(Data for this exercise begins)
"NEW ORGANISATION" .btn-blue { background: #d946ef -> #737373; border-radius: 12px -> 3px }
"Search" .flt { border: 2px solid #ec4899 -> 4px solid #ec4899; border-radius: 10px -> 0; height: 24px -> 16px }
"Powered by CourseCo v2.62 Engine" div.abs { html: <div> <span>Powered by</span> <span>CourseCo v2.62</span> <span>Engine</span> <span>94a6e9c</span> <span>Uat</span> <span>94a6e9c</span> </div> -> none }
(Data for this exercise ends)
(Data for this exercise begins)
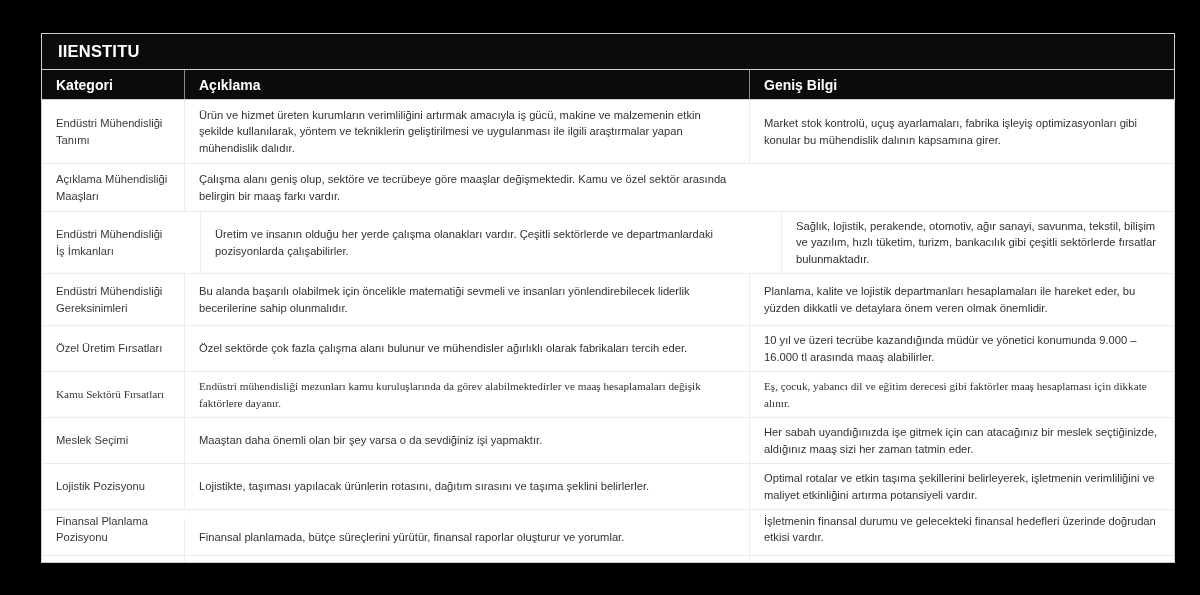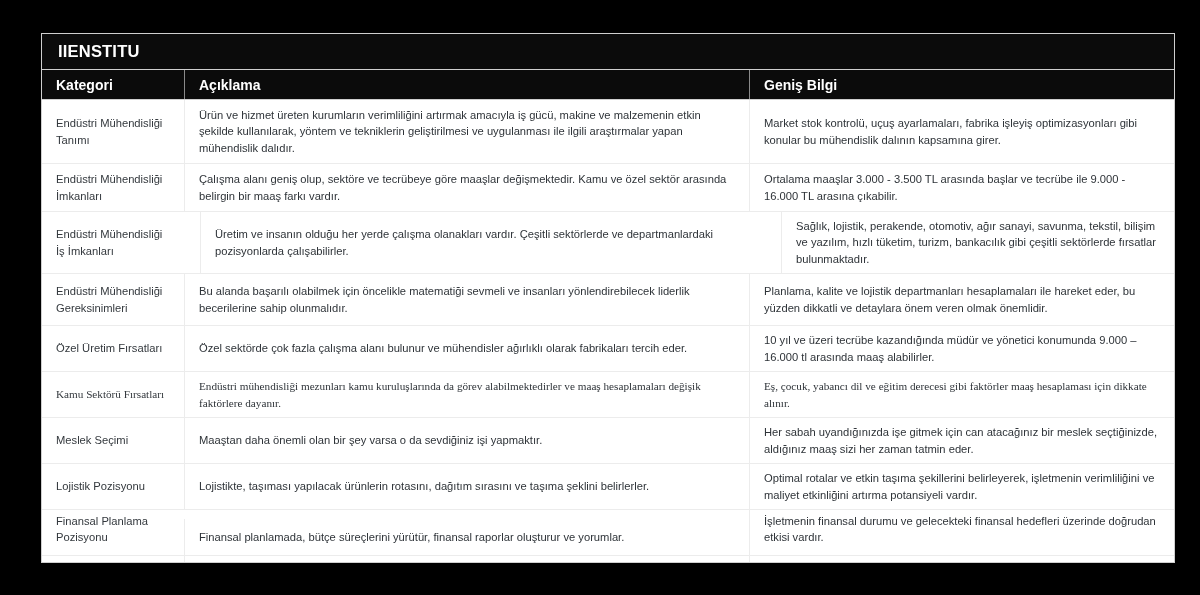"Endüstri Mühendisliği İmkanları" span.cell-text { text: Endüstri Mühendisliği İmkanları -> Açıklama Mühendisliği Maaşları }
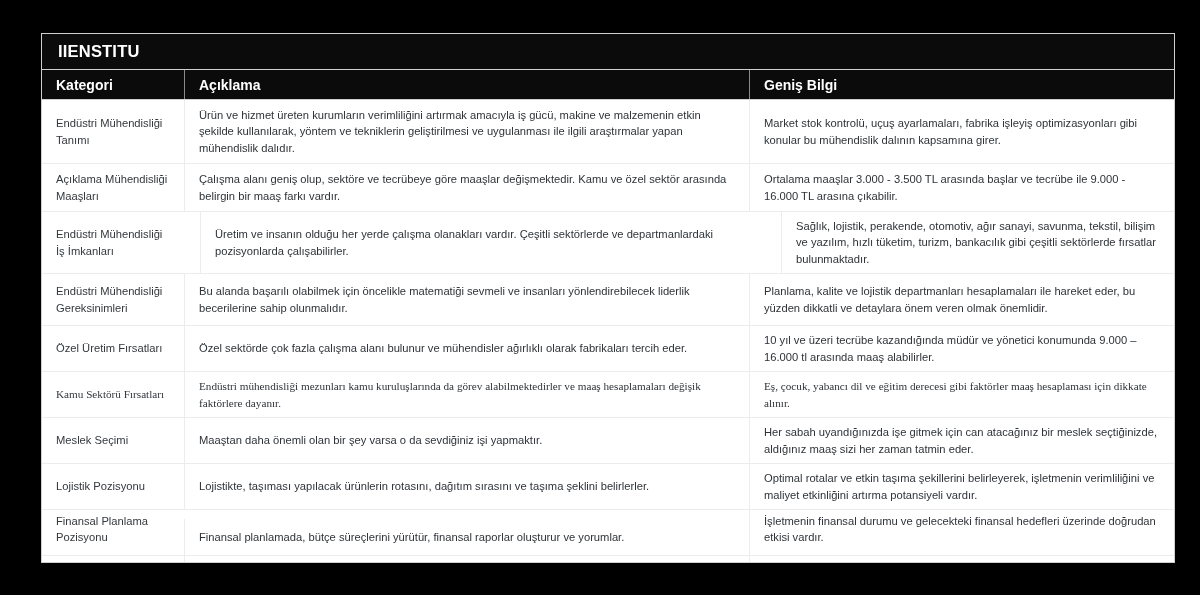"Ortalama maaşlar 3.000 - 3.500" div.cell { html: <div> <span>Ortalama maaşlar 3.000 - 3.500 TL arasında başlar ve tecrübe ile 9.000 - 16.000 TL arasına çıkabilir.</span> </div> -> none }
(Data for this exercise ends)
(Data for this exercise begins)
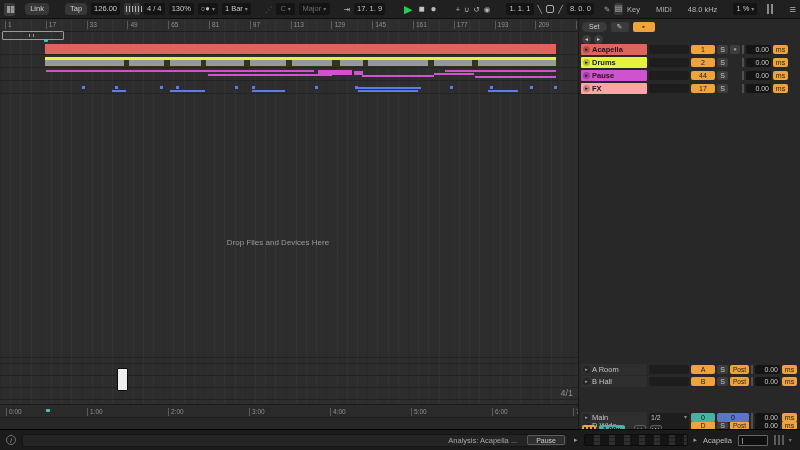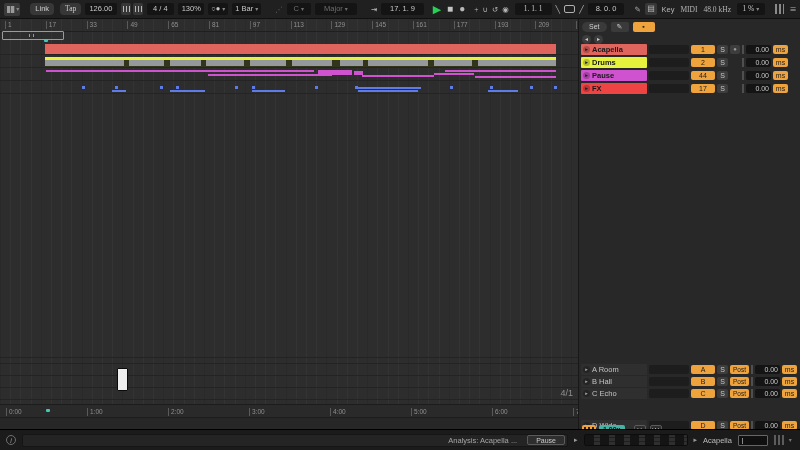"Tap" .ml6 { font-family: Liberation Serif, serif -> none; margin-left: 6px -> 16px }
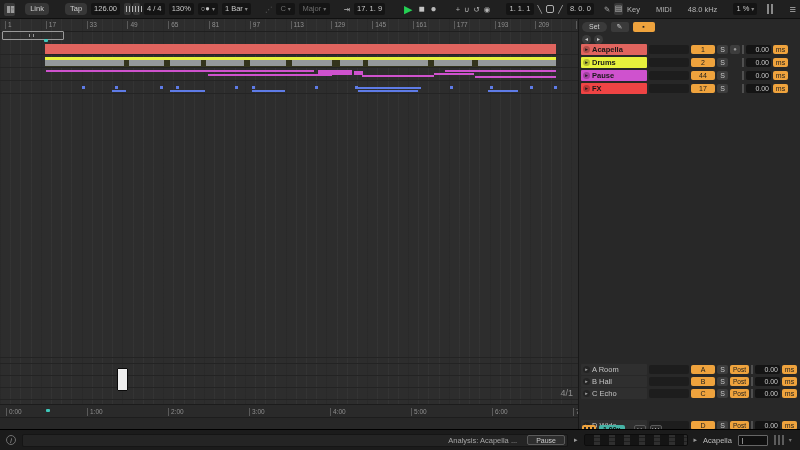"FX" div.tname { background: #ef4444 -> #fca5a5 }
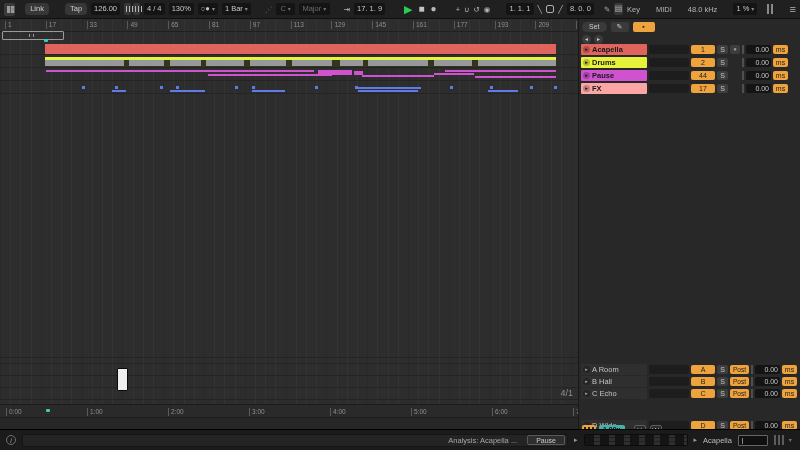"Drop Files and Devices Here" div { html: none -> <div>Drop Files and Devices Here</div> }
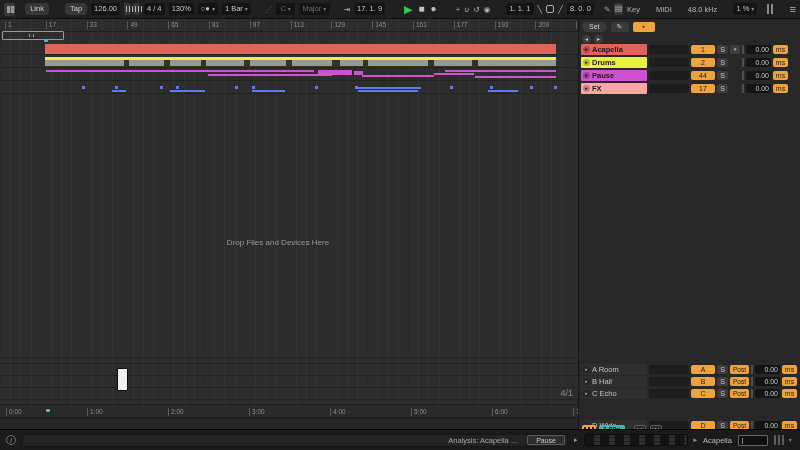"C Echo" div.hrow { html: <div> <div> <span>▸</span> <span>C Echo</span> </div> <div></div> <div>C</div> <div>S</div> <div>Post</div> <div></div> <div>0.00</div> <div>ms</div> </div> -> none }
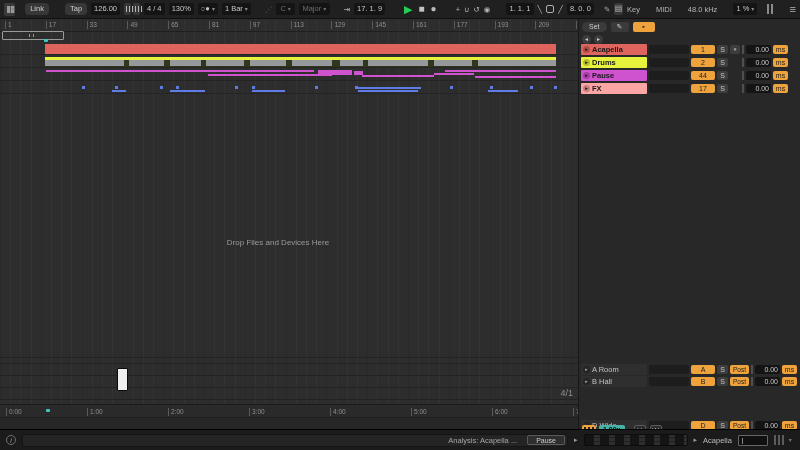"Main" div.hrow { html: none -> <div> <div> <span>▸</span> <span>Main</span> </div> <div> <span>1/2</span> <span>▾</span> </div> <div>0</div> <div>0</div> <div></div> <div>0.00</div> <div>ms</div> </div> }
(Data for this exercise ends)
■ **Directions for this task**: Say how many lines of the listing above include the word "radius", giving the number alone.

■ **Answer for this exercise**: 2